En küçükten en büyüğe her şirketin bir kültürü vardır. Belki işi alma heyecanı içinde, sizin için büyük önem taşıyan değerleri ve öncü prensipleri konuşma şansınız olmadı. Eğer bu değer ve prensiplerin altını en başından çizmediyseniz, müşterinizin sizi bağımsız bir kurumdan çok çalışanı gibi görmesi ve davranması söz konusu olabilir.
Burada anahtar önem taşıyan konu, girişimcinin kendini beraber iş yaptığı şirketle eş görmesidir. Eğer siz kendinizi hizmet verdiğiniz şirketle eşit görmezseniz, o iş ilişkisinde ödün vermeye ve yakın gelecekte kaybetmeye mahkumsunuzdur. Kendi kurallarınızı net bir şekilde kendiniz koyun ve bu kuralları müşterinizle paylaşın.
Önce işletmenizin neye inandığını – yani değerlerinin ne olduğunu- bilin ve bu değerlerin ışığında prensiplerinizi koyun. Bu prensipler size yol gösterecek, sınırlarınızı oluşturacaktır. Neleri yapmalı, neleri yapmamalı. Değerlerinizi somutlaştırmakta güçlük mü çekiyorsunuz, işinizi kurma aşamasındaki dönemi gözünüzün önüne getirin, ne amaçla şirketinizi kurdunuz, nasıl bir hizmet vermek, içerde ve dışarda kimlerle çalışmak istiyordunuz? Daha önceki işinizde çalışırken neler sizin canınızı çok sıktı, iş yapmanızı zorlaştırdı, kendi şirketiniz olduğunda nelerin farklı olmasını istediniz? Bu sorulara vereceğiniz cevaplar değerlerinizi ortaya çıkaracaktır. Sınırlarınızın ne olduğunu belirlemek için ise, en iyi nasıl çalıştığınız ve sonuç aldığınızın cevabını vermeniz gerekir. Nerede ve hangi saatleri en verimli şekilde çalışıyorsunuz, değişen önceliklerinizi nasıl yönetiyorsunuz? Değerleriniz ve kendiniz için çizdiğiniz sınırları belirledikten sonra, onları müşterilerinizle paylaşabilir ve karşılıklı beklentilerinizi netleştirebilirsiniz.

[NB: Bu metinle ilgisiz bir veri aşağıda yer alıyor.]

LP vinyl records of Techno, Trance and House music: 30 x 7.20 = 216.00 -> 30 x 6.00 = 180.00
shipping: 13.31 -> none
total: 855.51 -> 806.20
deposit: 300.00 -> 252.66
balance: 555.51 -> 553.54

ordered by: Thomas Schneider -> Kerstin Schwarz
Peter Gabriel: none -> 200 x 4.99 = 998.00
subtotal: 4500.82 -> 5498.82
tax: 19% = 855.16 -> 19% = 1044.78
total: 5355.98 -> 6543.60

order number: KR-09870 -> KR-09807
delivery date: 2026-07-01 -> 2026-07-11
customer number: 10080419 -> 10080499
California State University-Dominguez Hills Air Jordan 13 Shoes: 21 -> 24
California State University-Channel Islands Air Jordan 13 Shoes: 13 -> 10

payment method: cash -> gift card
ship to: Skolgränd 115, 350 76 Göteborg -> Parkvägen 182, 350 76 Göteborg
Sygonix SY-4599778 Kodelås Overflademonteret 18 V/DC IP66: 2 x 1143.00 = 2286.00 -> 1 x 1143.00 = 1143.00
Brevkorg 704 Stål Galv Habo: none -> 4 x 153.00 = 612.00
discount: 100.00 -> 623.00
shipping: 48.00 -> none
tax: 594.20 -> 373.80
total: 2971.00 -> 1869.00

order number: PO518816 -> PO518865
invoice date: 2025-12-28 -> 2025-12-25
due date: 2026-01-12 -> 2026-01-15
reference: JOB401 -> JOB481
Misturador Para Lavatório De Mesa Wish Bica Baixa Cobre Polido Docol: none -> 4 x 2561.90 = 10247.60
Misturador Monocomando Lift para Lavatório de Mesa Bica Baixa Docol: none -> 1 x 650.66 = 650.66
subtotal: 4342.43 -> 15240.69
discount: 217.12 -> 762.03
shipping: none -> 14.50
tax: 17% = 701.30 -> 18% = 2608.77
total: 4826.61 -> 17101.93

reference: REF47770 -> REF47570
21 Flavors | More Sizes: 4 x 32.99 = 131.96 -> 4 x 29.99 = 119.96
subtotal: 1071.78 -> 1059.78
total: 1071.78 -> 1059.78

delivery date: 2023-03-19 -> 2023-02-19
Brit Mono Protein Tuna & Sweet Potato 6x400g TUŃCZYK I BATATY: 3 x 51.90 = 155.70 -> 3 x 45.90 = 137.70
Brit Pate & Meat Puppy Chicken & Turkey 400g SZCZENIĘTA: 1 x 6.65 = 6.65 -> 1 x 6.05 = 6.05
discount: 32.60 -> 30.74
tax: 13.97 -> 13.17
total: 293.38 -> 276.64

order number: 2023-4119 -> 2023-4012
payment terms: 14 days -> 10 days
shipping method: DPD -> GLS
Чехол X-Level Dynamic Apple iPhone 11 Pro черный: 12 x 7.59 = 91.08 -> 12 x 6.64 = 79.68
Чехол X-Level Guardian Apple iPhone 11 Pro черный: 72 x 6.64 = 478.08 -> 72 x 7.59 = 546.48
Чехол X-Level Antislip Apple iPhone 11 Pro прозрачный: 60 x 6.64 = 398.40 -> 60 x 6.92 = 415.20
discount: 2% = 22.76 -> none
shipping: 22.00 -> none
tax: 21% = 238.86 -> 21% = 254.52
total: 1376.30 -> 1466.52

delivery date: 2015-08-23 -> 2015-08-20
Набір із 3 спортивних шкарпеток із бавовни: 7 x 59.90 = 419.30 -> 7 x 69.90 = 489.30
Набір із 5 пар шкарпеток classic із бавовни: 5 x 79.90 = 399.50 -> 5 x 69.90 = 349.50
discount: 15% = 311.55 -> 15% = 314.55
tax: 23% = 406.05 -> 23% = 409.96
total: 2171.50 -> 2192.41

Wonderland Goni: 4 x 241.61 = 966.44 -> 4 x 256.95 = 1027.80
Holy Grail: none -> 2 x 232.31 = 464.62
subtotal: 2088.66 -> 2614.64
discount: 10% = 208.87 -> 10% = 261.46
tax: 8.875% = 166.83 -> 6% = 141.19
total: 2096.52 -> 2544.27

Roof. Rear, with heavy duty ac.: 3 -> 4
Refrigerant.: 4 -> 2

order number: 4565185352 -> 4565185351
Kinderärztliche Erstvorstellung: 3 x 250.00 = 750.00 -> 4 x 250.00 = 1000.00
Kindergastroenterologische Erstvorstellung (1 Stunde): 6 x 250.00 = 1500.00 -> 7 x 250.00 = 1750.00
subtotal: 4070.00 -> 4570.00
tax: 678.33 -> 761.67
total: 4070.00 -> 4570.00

Kendi kültürünüzün anlaşılmasını sağlayın.
Müşterilerinizi kendi kültürünüz konusunda eğitin, bilgilendirin. Müşterinize çalışma biçiminizle ilgili bilgi verin. Beraber çalışmanızdan beklentisi ne olmalı? Beklentilerini sabitleyin. Sağlıklı bir iş ilişkisini sürdürebilmek için bu bilgilendirme şarttır. Daha da önemli olan bu bilgilendirmenin yapılma zamanıdır. İdeal olan bu konuşmaların kontrat imzalamadan yani iş ortağı olmadan yapılmasıdır. Bu bilgilendirmenin en kolay yapılma şekli ise, web sayfanız yoluyla olur. Projeleriniz, nasıl iş yaptığınız, hangi değerler doğrultusunda işlerinizi yürüttüğünüz web sayfanızda çok net bir şekilde anlatılmalıdır. Potansiyel müşteriniz büyük olasılıkla sizi biraz olsun tanıyabilmek için web sayfanıza girecek ve en az 5-10 dakikasını web sayfanızda gezinerek geçirecektir. İşte bu zaman diliminde müşteriler değerlerinizi okuyabilmelidir. Eğer sizin değerlerinizle çalışamayacaklarını düşünüyorlarsa, ilk görüşme gerçekleşmemelidir. Bu da isabettir, aksi takdirde her iki taraf için de, zaman kaybı olacaktır. Değerlerinizle örtüşen değerlere sahip olanlar ise, büyük ihtimalle o ilk görüşmeyi ayarlayacaktır. Teklif aşamasına gelindiğinde, net bir şekilde bu sınırlarınızı koyun. Sınırlarınız net olsun, esnemesinler. Bir sınırı esnetirseniz, müşteriniz diğer sınırı da esnetebileceğinizi düşünürler. Birden bire her şeyi esnetebilen bir yapıya dönüşürsünüz ki, bu prensipli iş yapan bir firma için iyi bir imaj değildir. Sınırlarınızı gevşeterek, kendi içinizde de güven kaybedersiniz. Net ve katı olun. Sizin için önemli bir değerden doğmuş bir sınır, sınır olarak kalmalıdır. Bunu karşınızdakine kabul ettirin.

Kültürel Farklılıklar
Hizmet verdiğiniz şirketin kültürüne saygı duymak önemli olmakla beraber, sizin o kültürü benimseme durumda kalmanız gerekmemelidir. Eğer baskın bir kurum kültürü ile karşı karşıyaysanız, bunu müşterinizle konuşun. Sizin kültürünüz arada sıkışıp kalmasın. Rahatsızlıklarınızı geçiştirmeyin, beklemeyin, zaman içinde hiçbir şey daha iyi olmayacaktır, bilakis sizin kabul ettiğiniz, kültüre ve şirketin iş yapış biçimine alıştığınız düşünülecektir. Zaman kaybetmeden konuyla ilgili konuşun ve çözüm arayışına girin. Eğer müşteriniz çözüm arayışında yanınızda değilse, işi yürütme konusunda ısrarcı olmayın. İş ilişkisinin şimdiden bitmesi sizi ileride daha büyük zararlardan kurtaracaktır.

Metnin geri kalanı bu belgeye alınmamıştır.